While we wait for Whidbey visualizers...

Note: this entry has moved.

I'm as excited as almost everybody else with the ability to write custom visualizers in managed code, so that at debug-time I have a better experience and interaction with variables and their data. However, there're a couple things you can do right now to improve the debugging experience. Here's my favorite list of "tips":

1 - Download VSTweak: this powertoy enables a sort of visualizer for your data. Let me explain: by default, when you set a breakpoint and hover over a variable, you get the class name displayed. Not too helpful, right? So you have to dig in the Locals, Autos or Watch windows and look at all the instance members, which you probable don't care at all except for only a couple of them, which you have to locate.
Well, VSTweak has a Debugger Editor that allows you to change the string representation of your classes at debug-time, that is, the value displayed in the tooltip AND the debug windows, which is the class name yb default, as we said. This feature is located in the Debug Editor tab of the tool.
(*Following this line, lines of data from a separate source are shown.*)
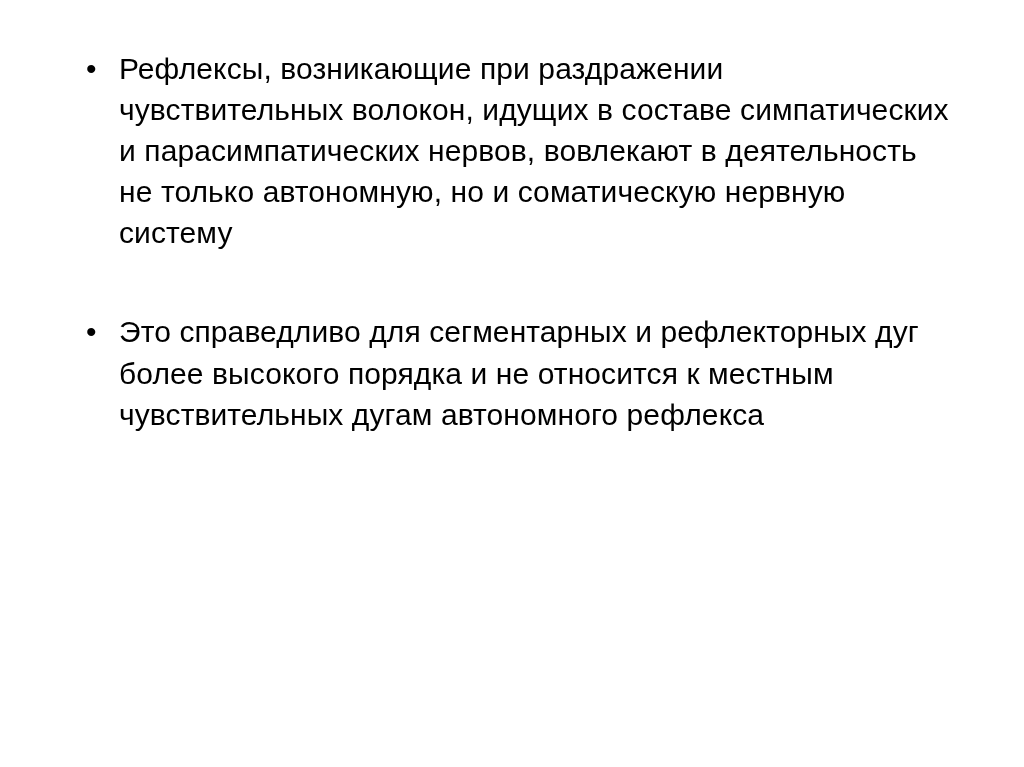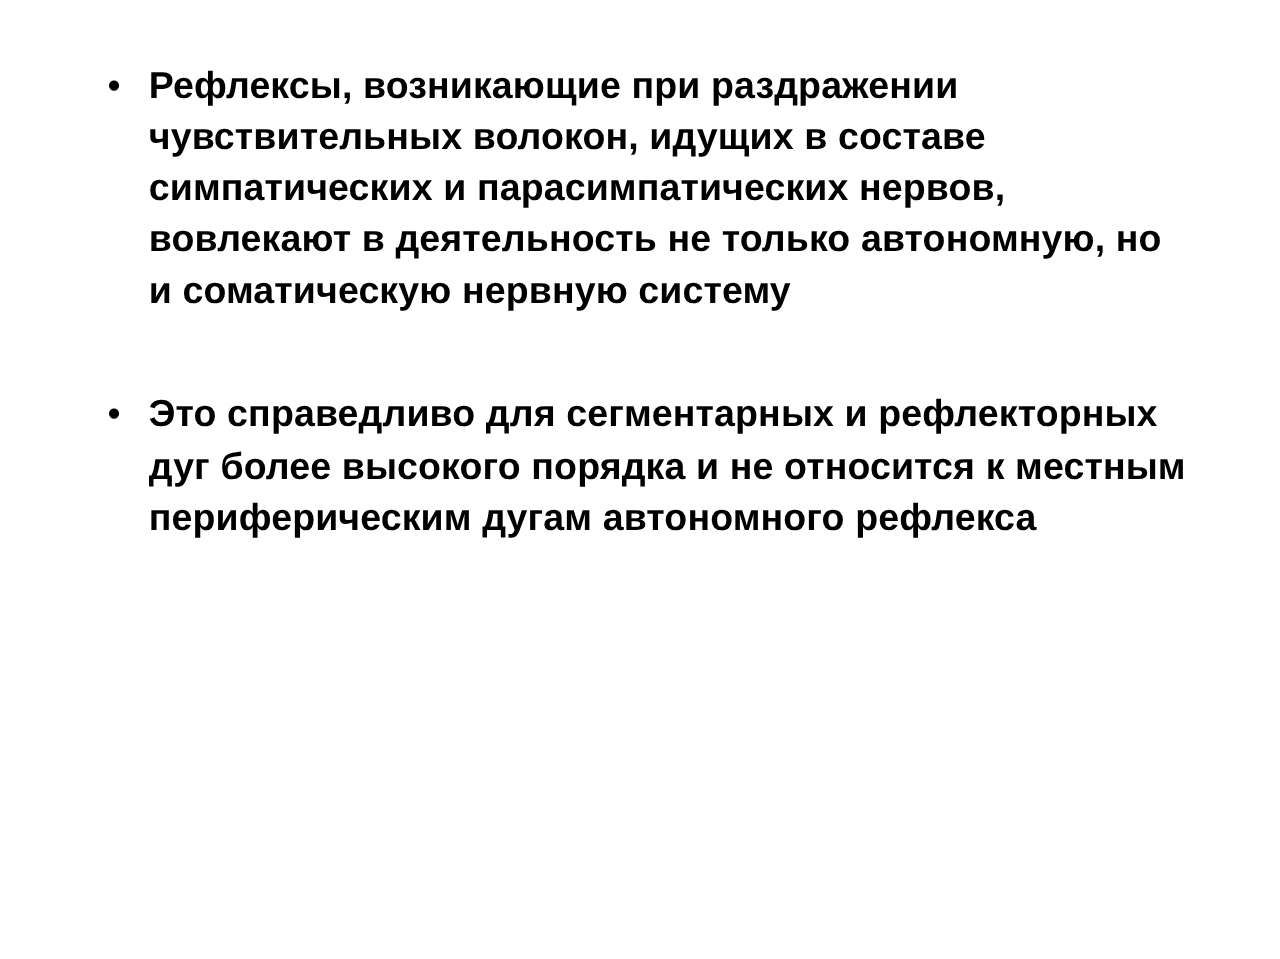--- a/index.html
+++ b/index.html
@@ -42,30 +42,29 @@
     position: absolute;
     left: 16px;
     top: 0;
     font-size: 30px;
     line-height: 1.37;
     color: #000000;
   }
   .bullet-text {
     display: block;
     max-width: 830px;
-    font-weight: bold;
   }
 </style>
 </head>
 <body>
 
 <div class="slide">
   <ul class="bullet-list">
     <li class="bullet-item">
       <span class="bullet-marker">•</span>
       <span class="bullet-text">Рефлексы, возникающие при раздражении чувствительных волокон, идущих в составе симпатических и парасимпатических нервов, вовлекают в деятельность не только автономную, но и соматическую нервную систему</span>
     </li>
     <li class="bullet-item">
       <span class="bullet-marker">•</span>
-      <span class="bullet-text">Это справедливо для сегментарных и рефлекторных дуг более высокого порядка и не относится к местным периферическим дугам автономного рефлекса</span>
+      <span class="bullet-text">Это справедливо для сегментарных и рефлекторных дуг более высокого порядка и не относится к местным чувствительных дугам автономного рефлекса</span>
     </li>
   </ul>
 </div>
 
 </body></html>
You can look at how the display for most built-in types is laid out, and learn the syntaxis from them. For example, a Rectangle representation is defined as follows:

<System.Drawing.Rectangle>=X=<x> Y=<y> Width=<width> Height=<height> You can reference you own assemblies using the button at the bottom of the tool:

After referencing your assemblies, you can for example make a Customer class appear as [FirstName],[LastName],[ID] with the following statement: <KZU.Customer>=<FirstName>,<LastName> (<ID>) The first one I changed is: <System.RuntimeType>=Name=<FullName> Now whenever I hover a type variable, I get its full name:

It's really cool, specially if your types are specified through configuration. Another usual change I make is make all by custom delegate classes to display the target method name.

2 - Getting unescaped strings: quite often you build XML/HTML or whatever with a StringBuilder or by some other means. At debugging-time, if you ask for any string variable value you get it escaped, which isn't very useful. You can't copy/paste to a text editor to save to a file and check how it looks like, for example. A trick I use all the time is issuing the following command in the Command Window - Inmediate:

System.Diagnostics.Debugger.Log(0, "", theTextVariable) You will get in the same window, the unescaped string, including any tabs, CRLF, etc. :D. This is another one I use everyday!